Unknown Corners Of Central Asia
At age 68, I’m making a concerted effort to get through my bucket list. But one box that I will never be able to completely check off is “Travel to places you’ve never been.”
So when the opportunity presented itself to join a cultural exchange program to Central Asia — Kazakhstan and Kyrgyzstan, to be exact, two countries most people can’t locate on a map (including me, prior to the trip) — it was a no-brainer.
Organized by the Rumi Forum, whose mission is to foster interfaith and intercultural dialogue, the one-week trip was divided between Kazakhstan’s former capital, Almaty, and Kyrgyzstan’s current capital, Bishkek.
Not Quite A Vacation
The trip could hardly be considered a vacation. Our group of eight comprised mostly accomplished academics plus me, someone with no acknowledged faith or academic credentials— except for an insatiable curiosity. No surprise, the Forum arranged a multitude of meetings with executives of human service nonprofits, better known overseas as NGOs (nongovernmental organizations), university presidents, school administrators, politicians, journalists, and academicians.
We even got to sit in on a session of Kyrgyzstan’s national parliament, the equivalent of our Congress, for a short period of time, where we were recognized by the chair, asked to stand, and were applauded by its members. Quite a surprise, as well as an honor.
Both Kazakhstan and Kyrgyzstan are former Soviet Socialist Republics which, in 1991, gained their independence after the Soviet Union fell apart and are now attempting to find their identities as independent countries. No easy task after 70 years of Soviet domination, especially for nations where people speak not only their native languages (Kazakh or Kyrgyz), but also Russian and Turkic (there is a large Diaspora of Turks in both countries), as well as English, which is taught in many schools.
The Overwhelming Majority Of People
Over seemingly endless cups of tea and dinners with wonderfully hospitable and generous Kazakh, Kyrgyz, and Turkish families, we learned about the obstacles these countries face with issues like education, health, their economies, corruption, national security, and more.
Being majority Muslim countries (70-percent in Kazakhstan, more than 85-percent in Kyrgyzstan), both are concerned about radicalization. Unfortunately, the day after we left for home, there was an incident in northern Kazakhstan, far from where we visited in the country’s south, in which several citizens were killed by “suspected Islamist militants.”
However, as an aging boomer, the more I see and learn of the world, the more I understand that the overwhelming majority of people, wherever they may live, simply want to raise their families in peace.
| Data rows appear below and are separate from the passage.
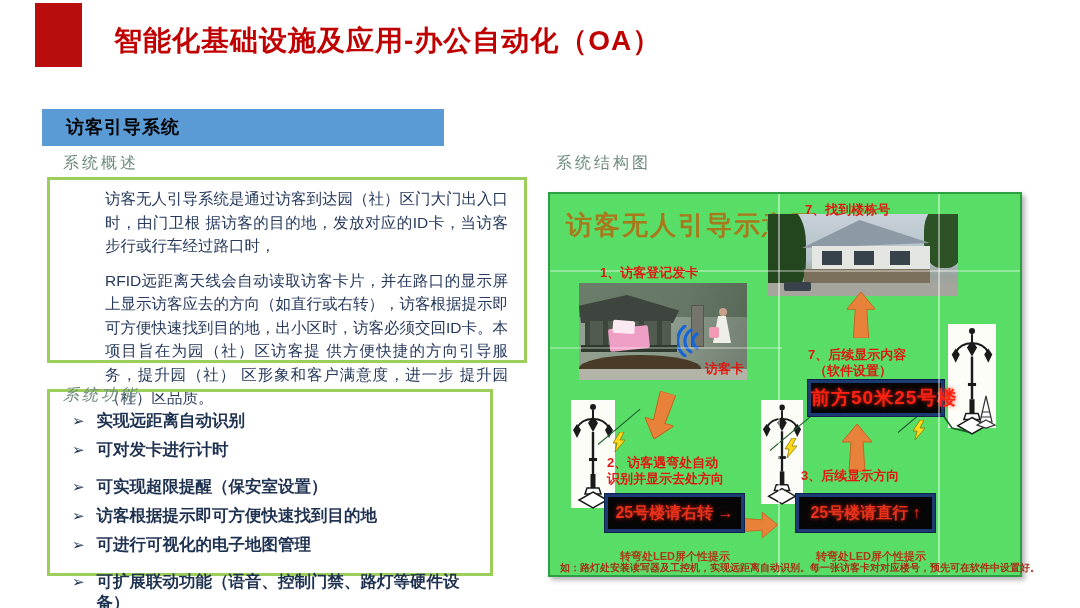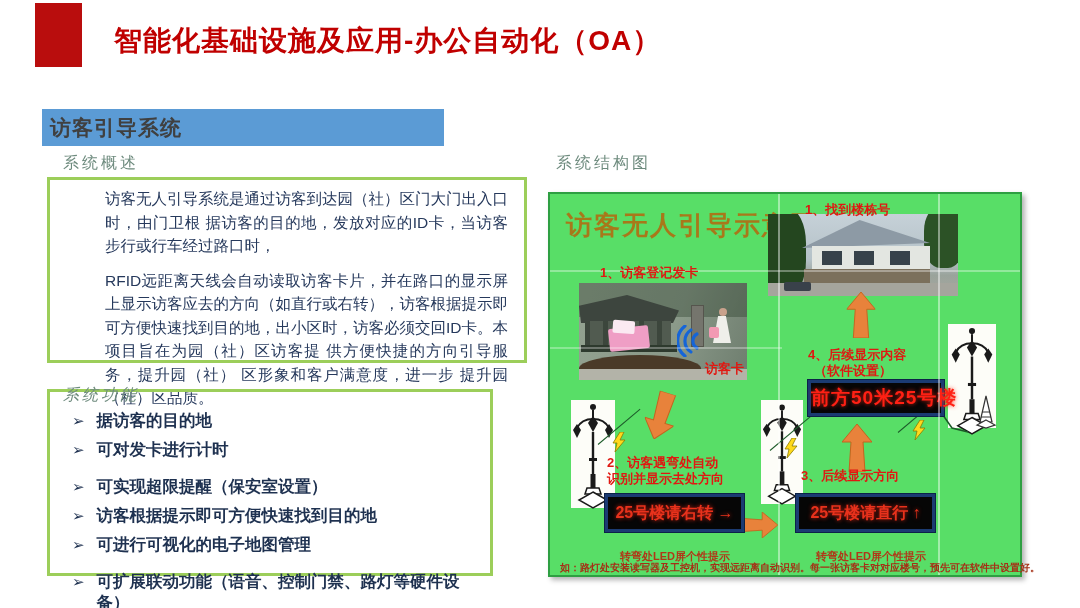"访客引导系统" .banner span { color: #404040 -> #000000; font-size: 21px -> 18px; padding-left: 8px -> 24px }
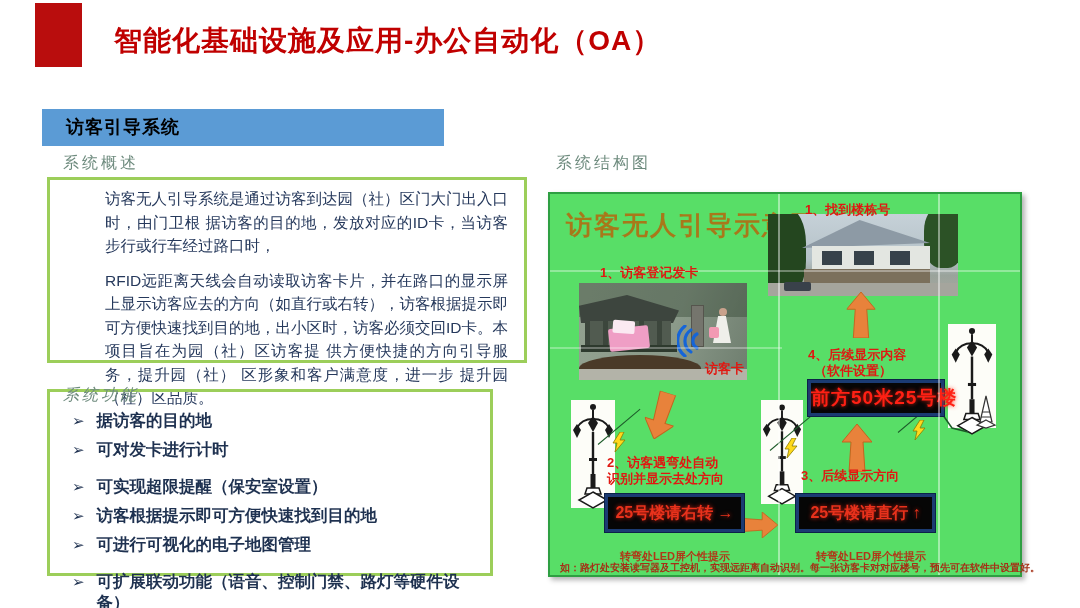"1、找到楼栋号" div.dg-label { text: 1 -> 7 }
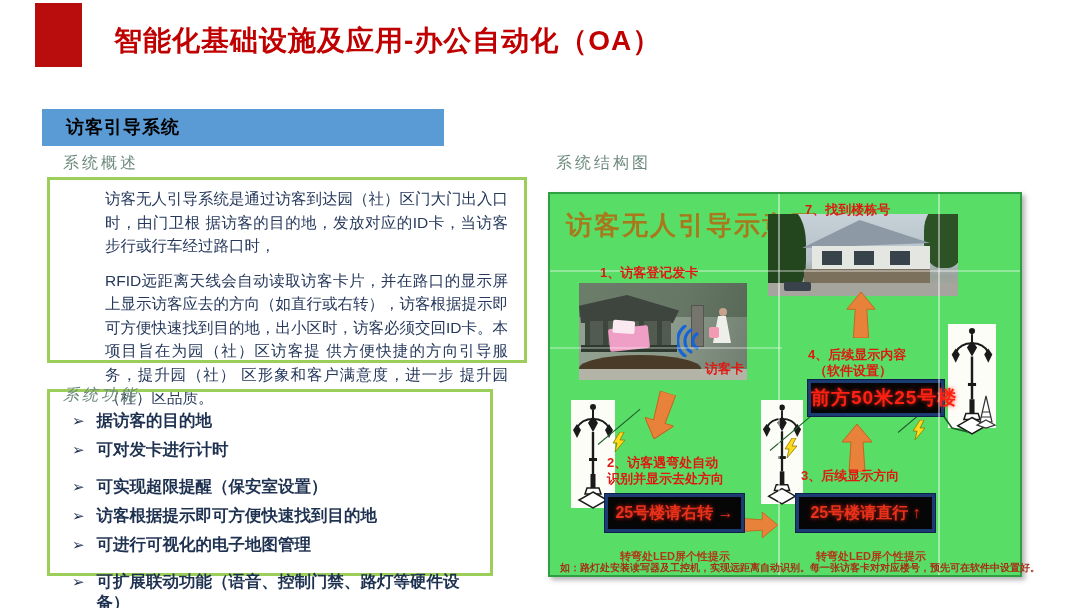"4、后续显示内容" div.dg-label { text: 4 -> 7 }
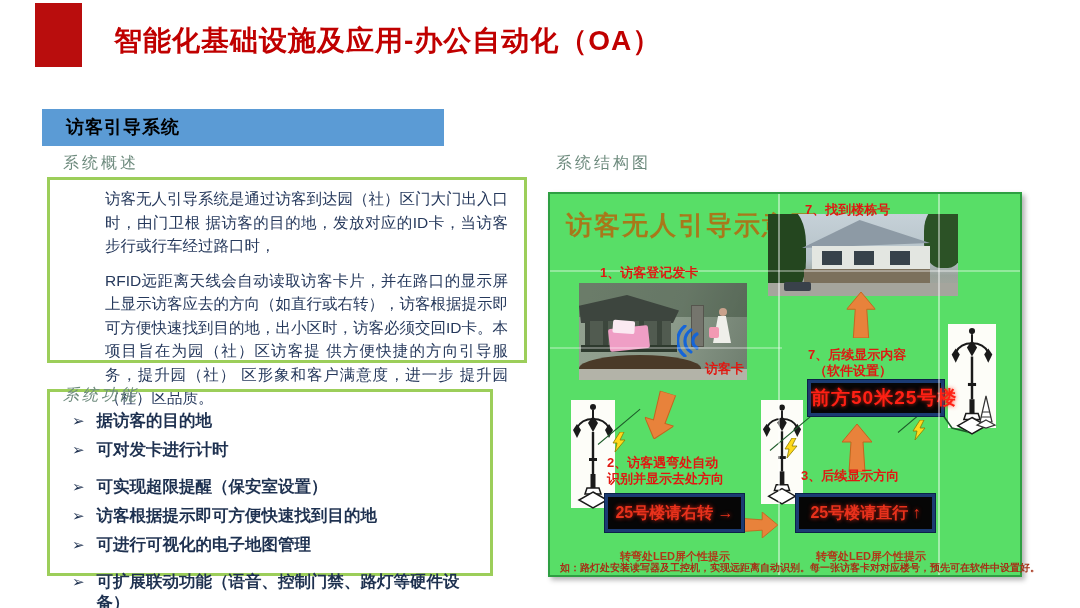"据访客的目的地" span { text: 据访客的目的地 -> 实现远距离自动识别 }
All they are asking for is what we all are asking for, namely, political stability; freedom to speak and assemble openly; healthy, fair, corruption-free economies; opportunities to educate themselves and their children to get ahead; and a safe, warm home to take their rest at day’s end. Now, why is that so difficult — even in our own country?
The Secret For A Better World
It was a wonderful, education-rich adventure. Rashid, our fearless leader, provided many insights — and laughs — the entire trip. The rest of the great group of people I traveled with accepted me for who I am, which, when you come to think of it, is really the universal secret for a better world. It’s also one of my boomer values.